Kingsnorth is new to me. Whoops! A baby is crying...

I first read Kingsnorth about a dozen years ago when he put out a book that was something like a British Crunchy Cons called Real England. It was somewhat longer and more substantive than Dreher's book, however, and came from a more self-consciously leftist point of view.

I've followed him off and on over the years through his fracture with institutional environmentalism and his contributions to the "Dark Mountain" project, which I didn't fully agree with but still found fascinating. Upon reading some of his more recent stuff over the past couple years I remember saying to myself that it wouldn't surprise me if Kingsnorth one day became a Christian. Well apparently he did, back in January, and an Orthodox to boot, which I found very surprising.

I didn't read either of his first two novels, as they seemed like the sort of experimental fiction that I do not like. Dreher convinced me to try the new one, Alexandria, however, and I bought it late last year. I intend to give it a go in the near future. Kingsnorth is also responsible for introducing the work of Wendell Berry to the UK. A couple years ago he edited a selection of Berry's essays for an English publisher, marking the first time that Berry's work had appeared in England in any sort of substantive collection.

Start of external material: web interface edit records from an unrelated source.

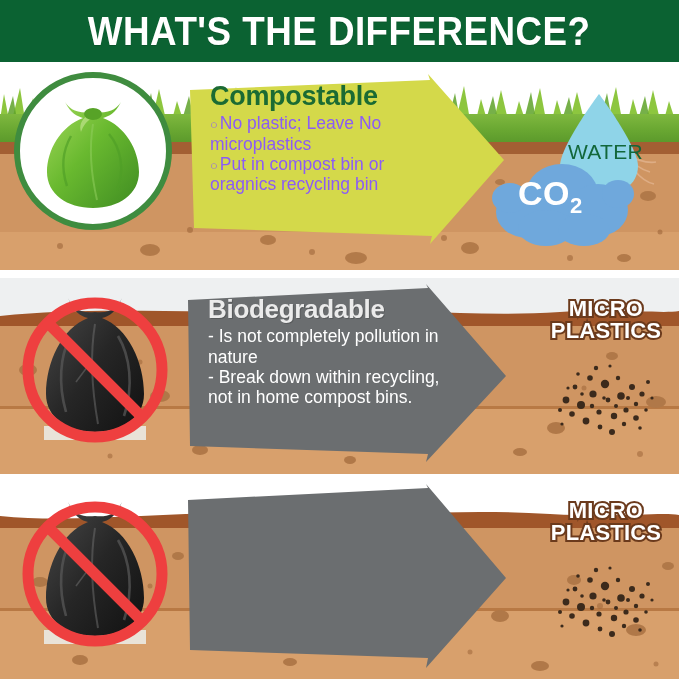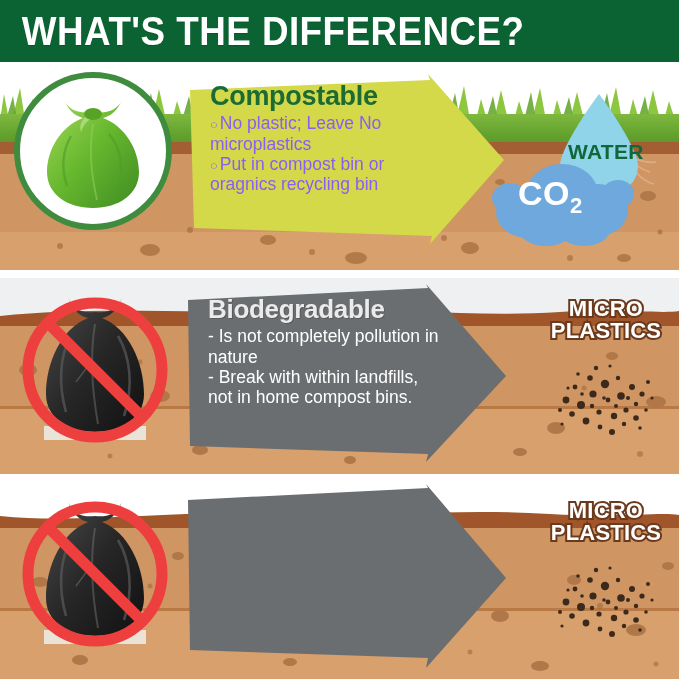"WHAT'S THE DIFFERENCE?" .header { justify-content: flex-start -> center }
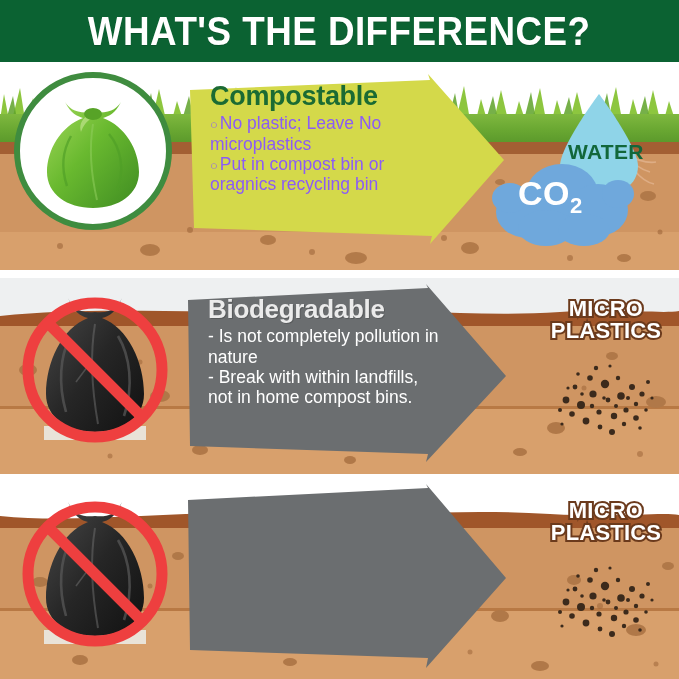"WATER" .water-label { font-weight: bold -> normal }
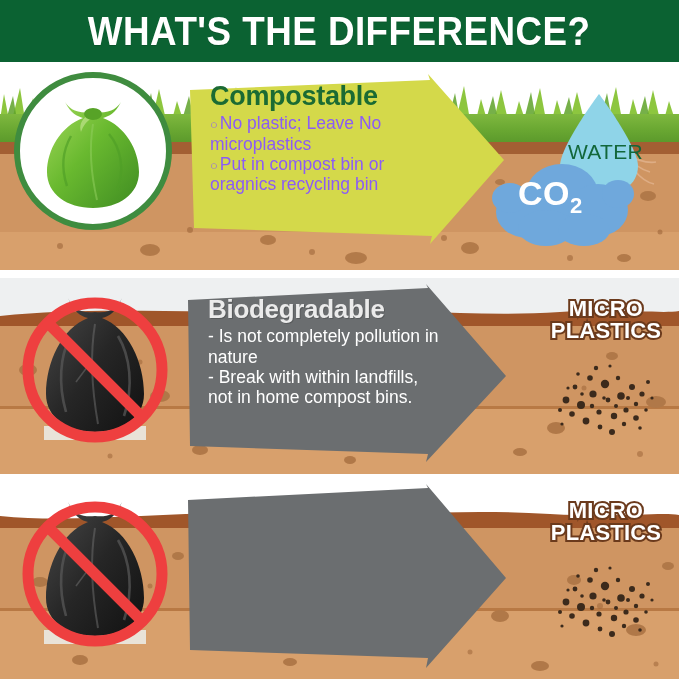"- Break with within landfills," div { text: with within landfills -> down within recycling }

I'm mildly surprised that Berry had not appeared in England before then.

Never heard of the Dark Mountain project, but it looks somewhat interesting, though it's pretty obvious that I would have some reservations about it. Or maybe many reservations.

https://dark-mountain.net/about/

I mentioned that the first part of that talk is introductory--it includes Kingsnorth's background and his conversion.

Pageau "has an interest in symbolism." Indeed he does--this video series or YouTube channel or whatever it should be called--is called The Symbolic World, and as you'll see if/when you watch it, it has a very appealing video logo. There must be a word for that: a brief identifying clip, like a title or logo but not static.

I just read Kingsnorth's First Things piece. It's excellent. The story is broadly similar to my own. Here's the direct link:

https://www.firstthings.com/article/2021/06/the-cross-and-the-machine

Something I'm wondering about: he says he was baptized just recently, but since he was born into the CofE, it seems likely that he was baptized as a baby. If so, that's probably a factor in his story.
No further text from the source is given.